In the following guest post, Simon Hunter, a barrister at 13 Old Square Chambers, gives some further insights on the issues raised and how this has been addressed in England.
Last week this blog carried a very interesting piece on the recent controversy surrounding the Kirchensteuer. To me, it is all the more interesting that this dispute should have arisen in Germany, home of Martin Luther. For there is a very fine line, at least in public perception, between, on the one hand, the linking of burial according to the Roman Catholic rite (or, for that matter, any rite) and financial payments and, on the other, the practice of selling indulgences that caused Luther so much concern half a millennium ago.
To the outsider, it seems that the Roman Catholic church is saying that one cannot attain everlasting life upon another shore and in a greater light unless you pay for it in this world. Whilst Catholic theologians have never had the issues with works of supererogation that many Protestant denominations have (including the Church of England, Article XIV. Of Works of Supererogation of the Thirty Nine Articles of Religion or The Doctrine of the Church of England as by Law Established), nor the same attachment to the doctrine of justification by faith alone, this is a ‘heaven for those that pay’ concept that smacks of the worst of pre-Reformation Catholic indulgence (and indulgences).
Looking back to our own shores, David Pocklington also noted that the English secular courts, like, it appears, their German counterparts, would not enter into the doctrinal issues at the core of this dispute.
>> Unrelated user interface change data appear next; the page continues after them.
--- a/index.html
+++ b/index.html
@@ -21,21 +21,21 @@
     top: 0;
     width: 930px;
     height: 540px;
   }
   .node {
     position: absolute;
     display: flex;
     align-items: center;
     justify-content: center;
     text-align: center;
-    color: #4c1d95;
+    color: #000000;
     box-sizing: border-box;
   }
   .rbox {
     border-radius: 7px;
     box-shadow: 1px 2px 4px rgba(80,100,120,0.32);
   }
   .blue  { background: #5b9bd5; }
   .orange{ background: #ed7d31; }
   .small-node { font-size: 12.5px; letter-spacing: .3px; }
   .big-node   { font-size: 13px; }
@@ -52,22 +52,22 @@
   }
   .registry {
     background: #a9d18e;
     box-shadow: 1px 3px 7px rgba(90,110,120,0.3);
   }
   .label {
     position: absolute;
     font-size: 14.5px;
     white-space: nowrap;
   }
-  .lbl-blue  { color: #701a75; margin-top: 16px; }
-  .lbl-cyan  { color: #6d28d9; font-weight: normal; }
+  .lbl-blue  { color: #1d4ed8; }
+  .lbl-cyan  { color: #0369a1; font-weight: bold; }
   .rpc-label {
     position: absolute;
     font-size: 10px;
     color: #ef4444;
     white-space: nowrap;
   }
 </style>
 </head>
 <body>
Here in England, this may be a hangover from what must be about the last time that the secular courts here seriously meddled in doctrinal issues: the case of Gorham v the Bishop of Exeter (1849) 2 Rob. Ecc. 3., argued in front of the Privy Council in December 1849, with judgment given the next year.
The question that the Council had to decide was whether the Bishop of Exeter, a noted High Churchman, could refuse to institute Mr Gorham to the rectory of Brampford Speke on the grounds that his views on the sacrament of baptism were, in the Bishop’s eyes, suspect. The Bishop was successful in the Court of Arches. The Privy Council, however, allowed Gorham’s appeal, against the submissions made by on Edward Badeley, a barrister and friend of John Henry Newman. His submissions were printed, and can be found on Google books, as can the Privy Council’s judgment. Both are well worth reading for anyone interested in Tractarianism or Anglican doctrine.
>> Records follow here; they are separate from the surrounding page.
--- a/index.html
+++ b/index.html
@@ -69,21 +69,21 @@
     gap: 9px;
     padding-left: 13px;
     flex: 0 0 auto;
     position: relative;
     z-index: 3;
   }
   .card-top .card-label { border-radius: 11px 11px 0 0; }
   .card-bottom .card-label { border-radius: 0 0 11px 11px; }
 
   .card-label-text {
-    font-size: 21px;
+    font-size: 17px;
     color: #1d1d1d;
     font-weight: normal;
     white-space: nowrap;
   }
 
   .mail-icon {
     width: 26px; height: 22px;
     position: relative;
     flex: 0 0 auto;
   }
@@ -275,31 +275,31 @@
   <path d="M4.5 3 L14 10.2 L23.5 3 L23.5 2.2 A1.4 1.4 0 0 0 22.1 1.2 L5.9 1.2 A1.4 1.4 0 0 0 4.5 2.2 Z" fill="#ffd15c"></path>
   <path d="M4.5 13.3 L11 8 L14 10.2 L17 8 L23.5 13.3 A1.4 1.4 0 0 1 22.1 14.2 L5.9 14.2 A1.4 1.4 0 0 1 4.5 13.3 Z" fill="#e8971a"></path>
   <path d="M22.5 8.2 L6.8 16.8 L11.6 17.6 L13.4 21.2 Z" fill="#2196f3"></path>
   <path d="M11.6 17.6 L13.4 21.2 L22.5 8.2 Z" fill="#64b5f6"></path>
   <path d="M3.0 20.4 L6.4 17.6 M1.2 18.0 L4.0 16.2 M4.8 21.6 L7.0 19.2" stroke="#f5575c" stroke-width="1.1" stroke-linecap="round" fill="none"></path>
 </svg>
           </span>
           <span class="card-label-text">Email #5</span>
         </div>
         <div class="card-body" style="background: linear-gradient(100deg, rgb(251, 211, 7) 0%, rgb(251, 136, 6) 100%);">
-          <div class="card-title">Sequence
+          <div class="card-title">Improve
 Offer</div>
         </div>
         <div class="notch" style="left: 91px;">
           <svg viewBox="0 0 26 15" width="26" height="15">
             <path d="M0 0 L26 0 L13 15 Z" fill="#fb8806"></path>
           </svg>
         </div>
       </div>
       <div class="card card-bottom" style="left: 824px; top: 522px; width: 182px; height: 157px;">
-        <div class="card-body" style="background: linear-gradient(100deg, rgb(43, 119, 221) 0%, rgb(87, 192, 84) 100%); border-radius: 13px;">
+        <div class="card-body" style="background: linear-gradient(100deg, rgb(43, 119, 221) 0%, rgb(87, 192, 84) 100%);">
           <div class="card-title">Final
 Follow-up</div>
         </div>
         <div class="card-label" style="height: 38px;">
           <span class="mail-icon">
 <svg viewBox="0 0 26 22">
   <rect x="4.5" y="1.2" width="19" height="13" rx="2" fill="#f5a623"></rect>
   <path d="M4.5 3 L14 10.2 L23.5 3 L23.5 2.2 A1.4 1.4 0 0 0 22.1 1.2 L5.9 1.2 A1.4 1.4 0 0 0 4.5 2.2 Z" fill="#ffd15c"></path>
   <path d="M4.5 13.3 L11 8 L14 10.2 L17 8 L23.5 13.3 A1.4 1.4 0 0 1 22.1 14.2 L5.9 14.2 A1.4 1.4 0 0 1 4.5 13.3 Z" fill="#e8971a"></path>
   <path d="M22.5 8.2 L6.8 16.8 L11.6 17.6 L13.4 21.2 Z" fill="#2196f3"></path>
Amongst the effects of this judgment (beyond, of course, the effect on the minds and immortal souls of the residents of Brampford Speke) was to cause a number of the more prominent and vocal members of the Tractarian movement, including Badeley, to leave the Church of England and move over to Rome. Their position, that they could not be a part of a church whose doctrine was in thrall to the declarations of a secular court, is one that the German authorities, both religious and secular, would do well to consider.
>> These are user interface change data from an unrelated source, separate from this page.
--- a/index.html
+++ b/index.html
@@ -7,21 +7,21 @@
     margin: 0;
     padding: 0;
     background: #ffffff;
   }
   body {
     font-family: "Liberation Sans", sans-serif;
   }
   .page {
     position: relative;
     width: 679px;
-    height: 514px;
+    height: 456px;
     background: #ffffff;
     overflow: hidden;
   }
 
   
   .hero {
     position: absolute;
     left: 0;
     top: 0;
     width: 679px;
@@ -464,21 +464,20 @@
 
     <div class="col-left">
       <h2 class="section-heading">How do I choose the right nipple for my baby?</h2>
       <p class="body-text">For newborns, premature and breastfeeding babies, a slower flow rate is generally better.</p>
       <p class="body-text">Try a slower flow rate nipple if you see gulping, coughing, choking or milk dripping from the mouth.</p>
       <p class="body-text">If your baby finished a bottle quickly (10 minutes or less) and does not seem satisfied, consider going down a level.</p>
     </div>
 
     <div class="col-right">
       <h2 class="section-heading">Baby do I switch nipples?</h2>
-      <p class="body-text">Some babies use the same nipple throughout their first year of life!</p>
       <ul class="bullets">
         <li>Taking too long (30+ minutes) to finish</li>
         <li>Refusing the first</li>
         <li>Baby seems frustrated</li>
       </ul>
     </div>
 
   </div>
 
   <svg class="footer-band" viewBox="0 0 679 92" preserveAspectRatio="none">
I am grateful to Sam Cook of the City of London Corporation and Frank Cranmer for a final salient observation on the subject of church rates and taxes. The inaptly named Compulsory Church Rates Abolition Act 1868 did not, as one might think, in fact abolish the ability of churches to levy a compulsory rate on the inhabitants of the parish. It only rendered such levies unenforceable in law. These days, the power to levy a rate is found in the Parochial Church Councils (Powers) Measure 1956.
Despite some controversy in the 1990s, PCCs find themselves in a position, therefore, where they can levy at least voluntary rates on their parishioners, church-going or not. The learned authors of this blog tell me that various parishes, including Hampstead Parish Church, do levy such a rate. In the case of Hampstead it is an annual levy solely for the maintenance of the building, an important and valuable part of the fabric of that community. Let us hope that the Church of England manages to avoid the controversy surrounding such rates that the German churches are currently experiencing.